====== Exercise input

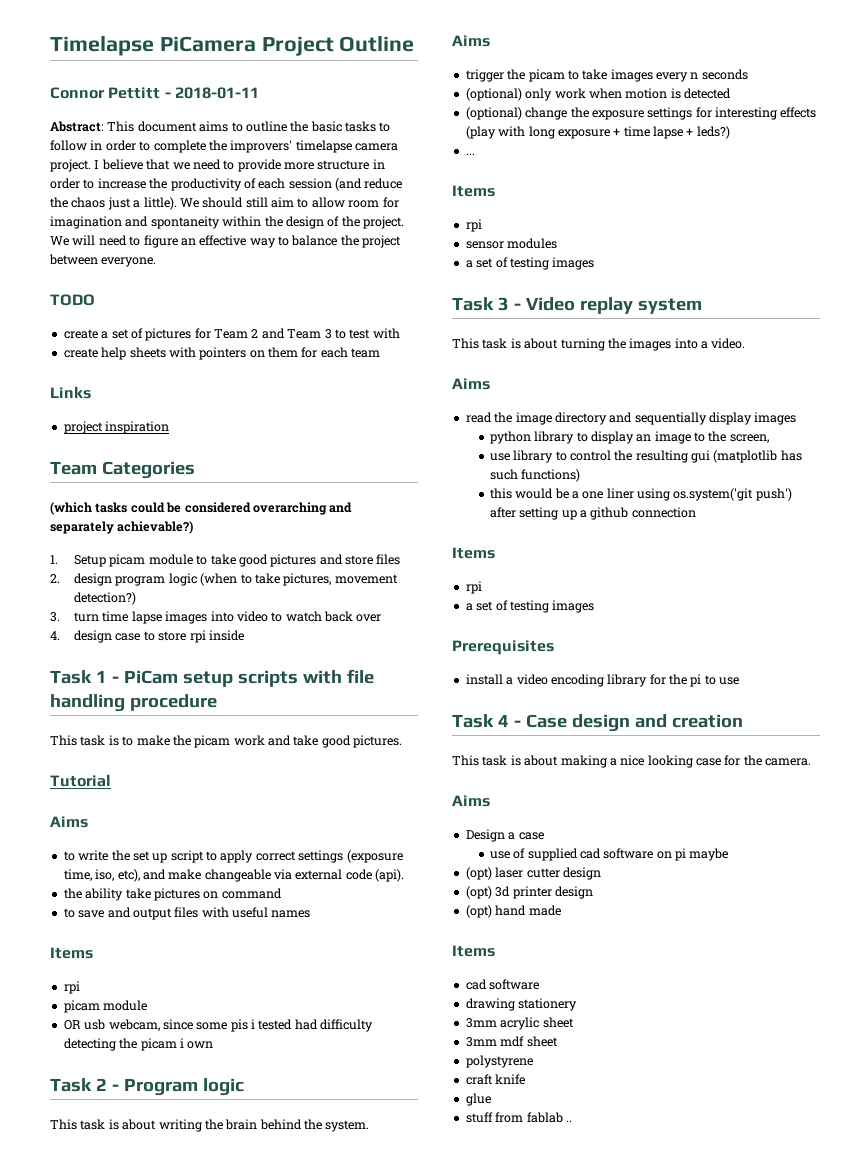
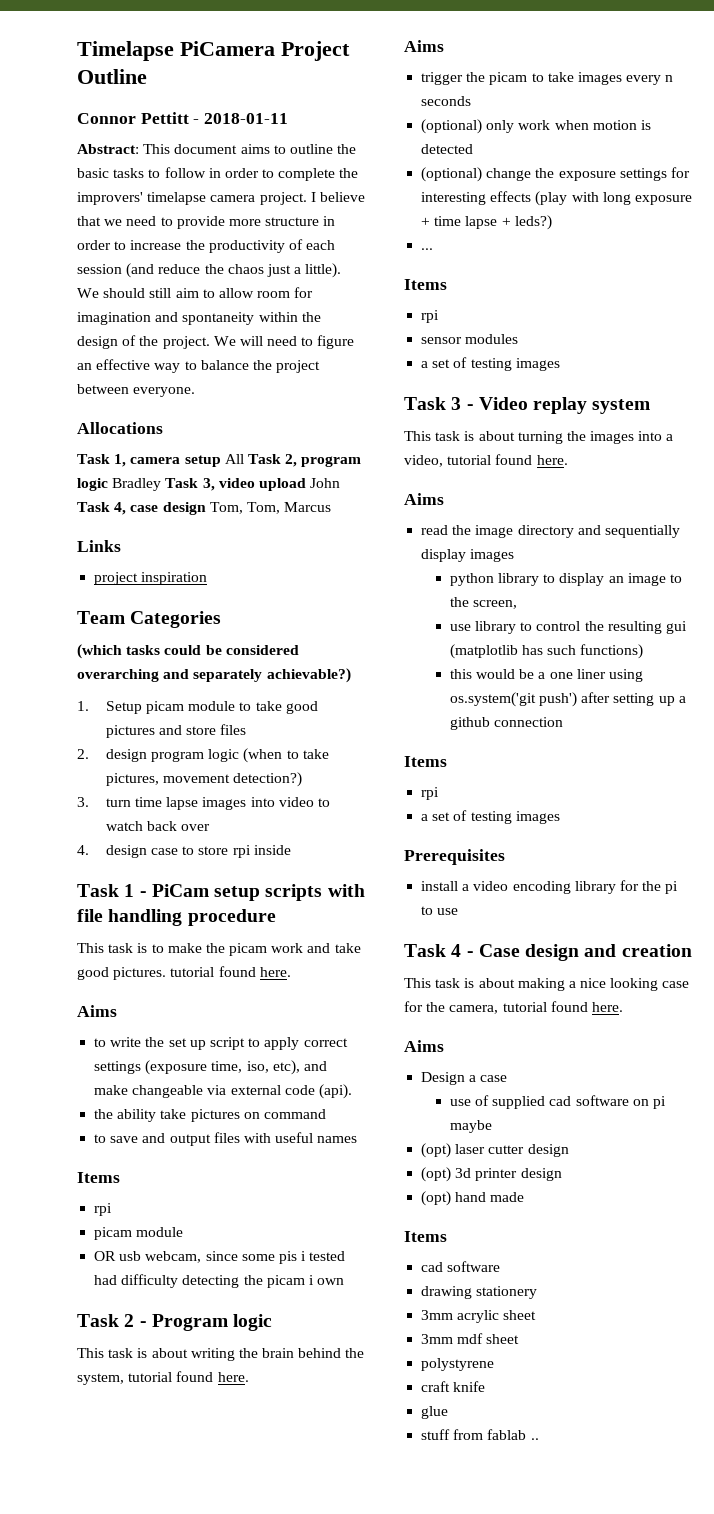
[50,294,95,306] [63,328,400,341] [63,347,381,360] TODO // create a set of pictures for Team 2 and Team 3 to test with // create help sheets with pointers on them for each team -> [77,422,163,434] [77,454,362,467] [77,478,341,491] [77,502,332,515] Allocations // Task 1, camera setup All Task 2, program logic Bradley Task 3, video upload John Task 4, case design Tom, Tom, Marcus
[50,774,111,787] // Tutorial -> [170,966,291,977] tutorial found here.
[325,1120,370,1132] system. -> [77,1371,249,1385] system, tutorial found here.
[711,338,746,349] video. -> [404,454,568,467] video, tutorial found here.
[765,758,812,766] camera. -> [449,1001,623,1014] camera, tutorial found here.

============

Directions: Repeat the entries exactly and keep the pictures out of the copy.

Your response:
[50,294,95,306] [63,328,400,341] [63,347,381,360] TODO // create a set of pictures for Team 2 and Team 3 to test with // create help sheets with pointers on them for each team -> [77,422,163,434] [77,454,362,467] [77,478,341,491] [77,502,332,515] Allocations // Task 1, camera setup All Task 2, program logic Bradley Task 3, video upload John Task 4, case design Tom, Tom, Marcus
[50,774,111,787] // Tutorial -> [170,966,291,977] tutorial found here.
[325,1120,370,1132] system. -> [77,1371,249,1385] system, tutorial found here.
[711,338,746,349] video. -> [404,454,568,467] video, tutorial found here.
[765,758,812,766] camera. -> [449,1001,623,1014] camera, tutorial found here.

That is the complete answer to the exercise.